Theologos
After Potos (42km) the landscape becomes rougher and more unforgiving. The road which leads 9km inland from here to Theologos, is still bordered by venerable olive groves; but before the fires of 1985, the upper slopes of the hills were also much more densely wooded. In this area, at a site called ‘Kastri­’ (reached by a 4.5km path from a signposted turning to the west just before entering The ologos) excavations have brought to light an important Bronze Age and Geometric Age settlement, which was continually inhabited from c. 1300 bc, up until its abandonment at the end of the 8th century bc. In addition, the site has a significant, much earlier, neolithic phase, dating from the 5th millennium BC.’

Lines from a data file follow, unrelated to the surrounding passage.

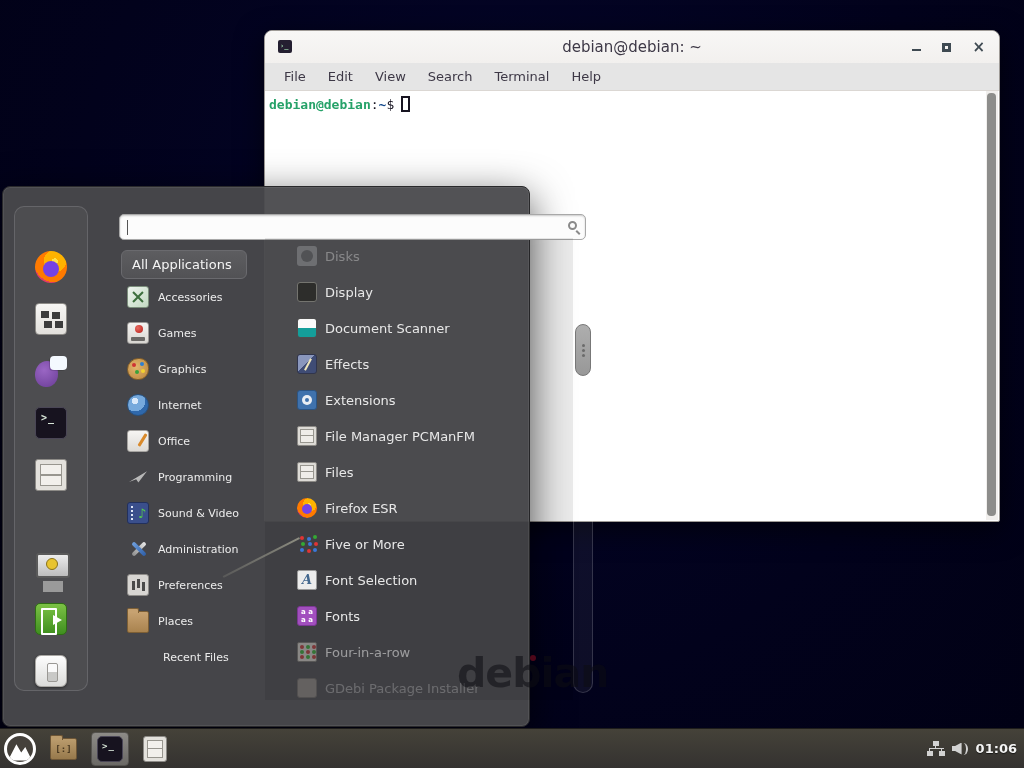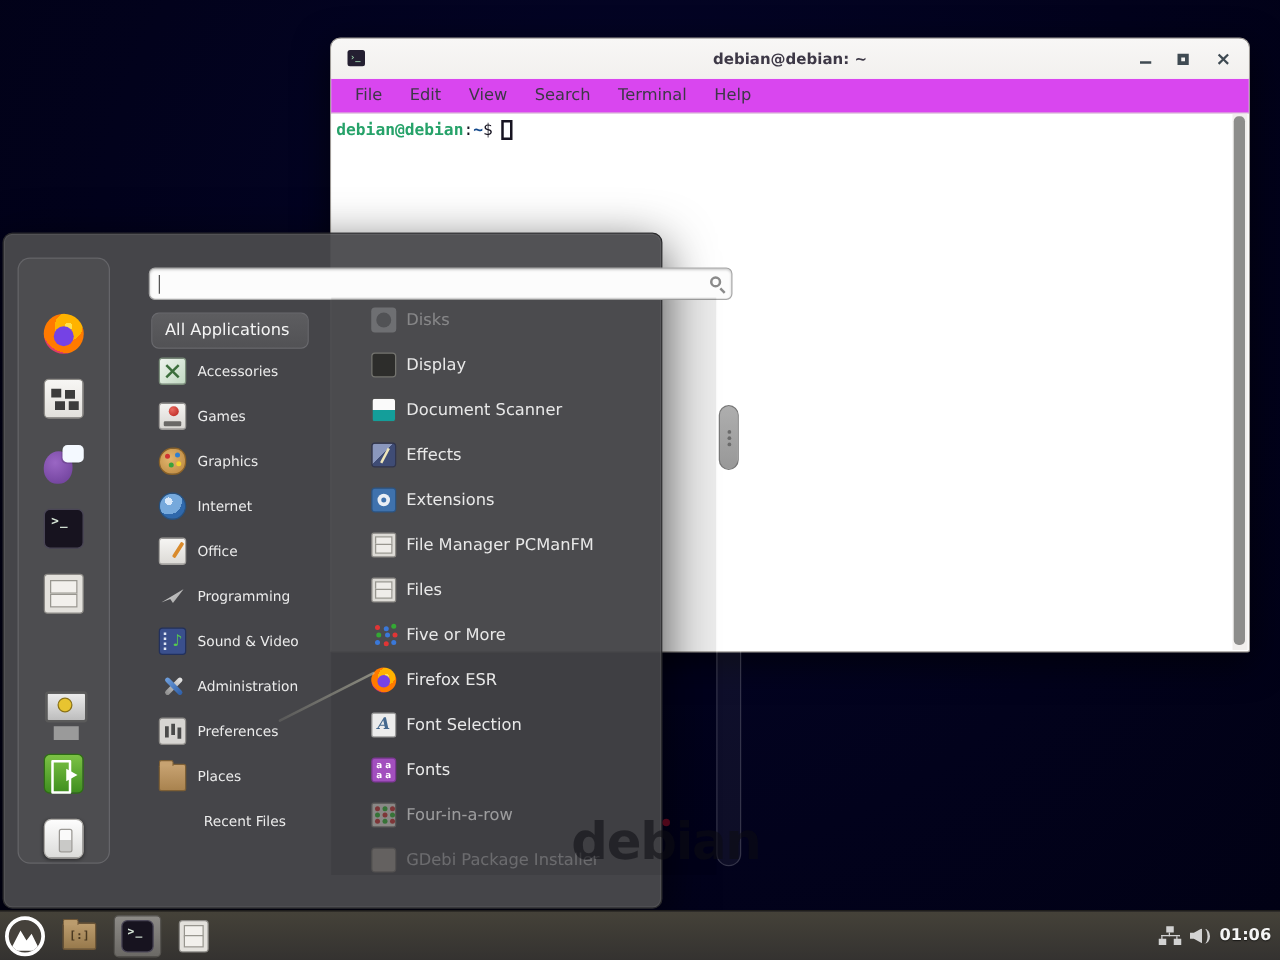"debian@debian: ~" .term-title { font-size: 12px -> 15px; font-weight: bold -> normal }
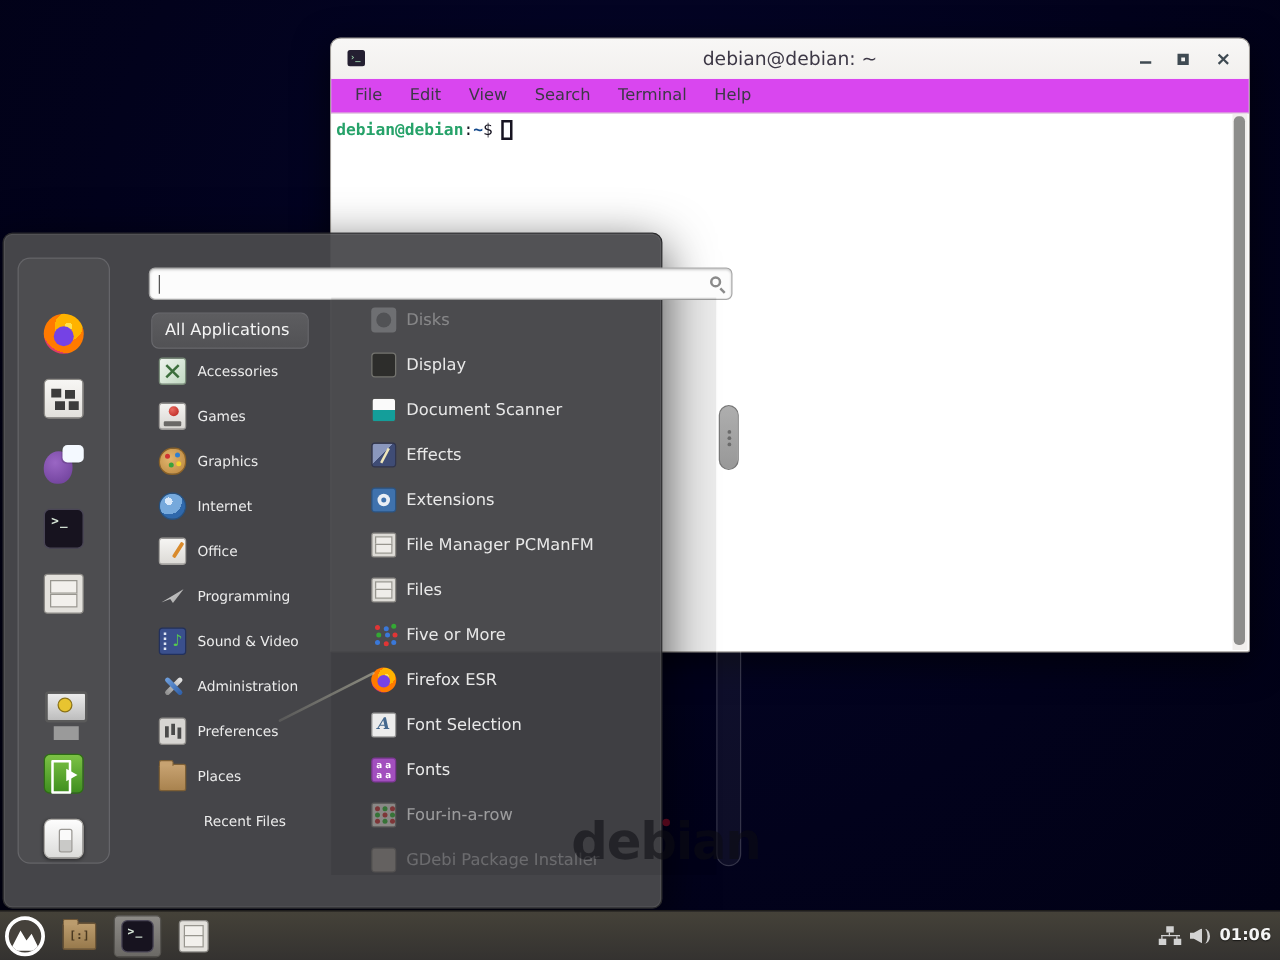"File" .term-menubar { background: #d946ef -> #e5e5e5 }
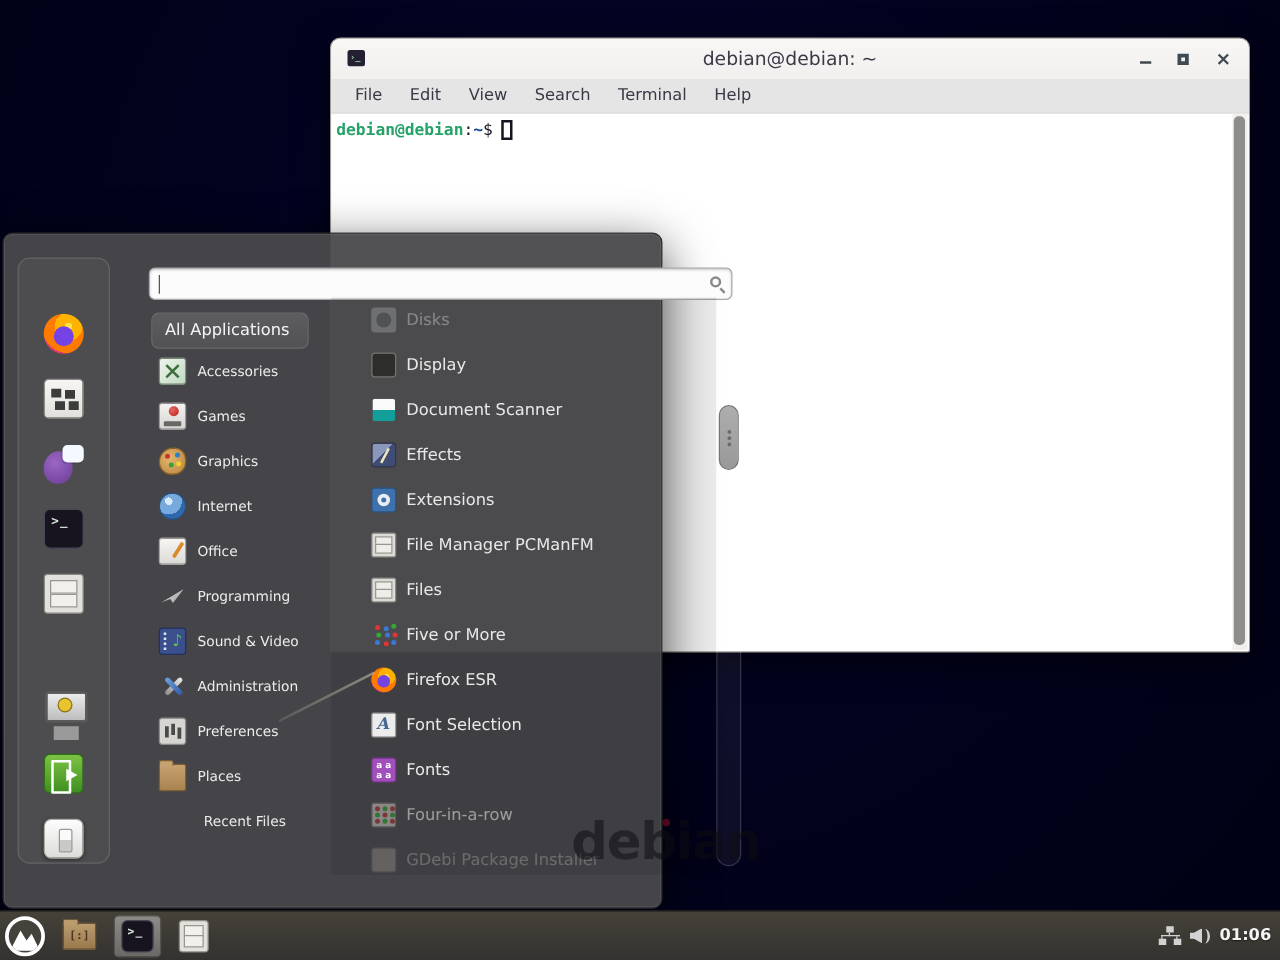"Five or More" div.app-row { order: before "Firefox ESR" -> after "Firefox ESR" }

   The delightful village of Theologos—formerly the capital of the island up until 1838 when the village of Panaghia succeeded it—takes its name from a religious dependency of the Athonite monastery of Philotheou dedicated to St John the Theologian. It is said that the original 15th century settlement which occupied a site on the opposite slope of the valley was founded by refugees from Constantinople. A tower and some ruined dwellings are still to be seen there. The move of the settlement across to the north side of the river in the 18th century, may have been determined by the changing availability of water: the springs in the village today supply a particularly flavourful water.
   The village rambles over such a considerable distance that it is difficult to find a single, discernible centre, but by taking the main street that winds through the settlement you pass a number of fine buildings and Ottoman mansions. One of these, the 18th century Hadjigeorgiou Mansion—towards the end of the village—belonged to a prominent citizen who was a partesan of the Independence uprising of 1821 and mayor of Theologos. This has recently become an informal museum of the town (open 11–7)—of greater interest for the possibility it affords of seeing the interior of a local mansion, with its wooden floor, partitions and spacious balconies, than for the variety of objects it displays. Mohammed Ali, future sovereign of Egypt, lived in this house as a young man, hiding from the attentions of the Turks. The two large churches of the village—both of them aristocratic pieces of 16th century architecture, restored in the early 19th century— lie below the line of the street to the southeast. Aghia Paraskevi­ has a fine wooden ceiling and imposing curved balcony for women: its wall-paintings date from the 18th century. Just opposite is the school-building: a curious Hellenistic funerary relief of a rider with cape flying in the breeze is incorporated into its façade at the eastern end. The grander church of Aghios Demetrios is similar in design to Aghia Paraskevi­ with a wooden roof, balcony and finely carved iconostasis. Its spacious and dignified porch is unusual and particularly attractive.
   The southern tip of the island beyond Potos, now somewhat forgotten, appears to have been an important area of wine production in antiquity. Both at Vamvouri Ammoudia to the west, and at Koukos to the east, of Cape Salonikios, workshops making wine amphorae have been excavated; at Kamnarokai―ko, 2km south of Potos, on a rise to the north of the road, are the remains of a fortified Hellenistic farmstead. These are the elements of what was an integrated local economy based on wine in Antiquity. That wine was famous in the Greek world and was widely exported. It was over a cup of Thasian wine that Aristophanes makes the companions of Lysistrata swear to renounce their men for as long as the war lasts. Callias served it at banquets in honour of Socrates and Autolycus. Xenophon praises it. Archestratos, the gourmand, compares it to the best of wines. And, for the Epicureans, Thasian wine was one of the principal pleasures of living.

Thasos Island is part of the Northern Aegean Island Group, Greece.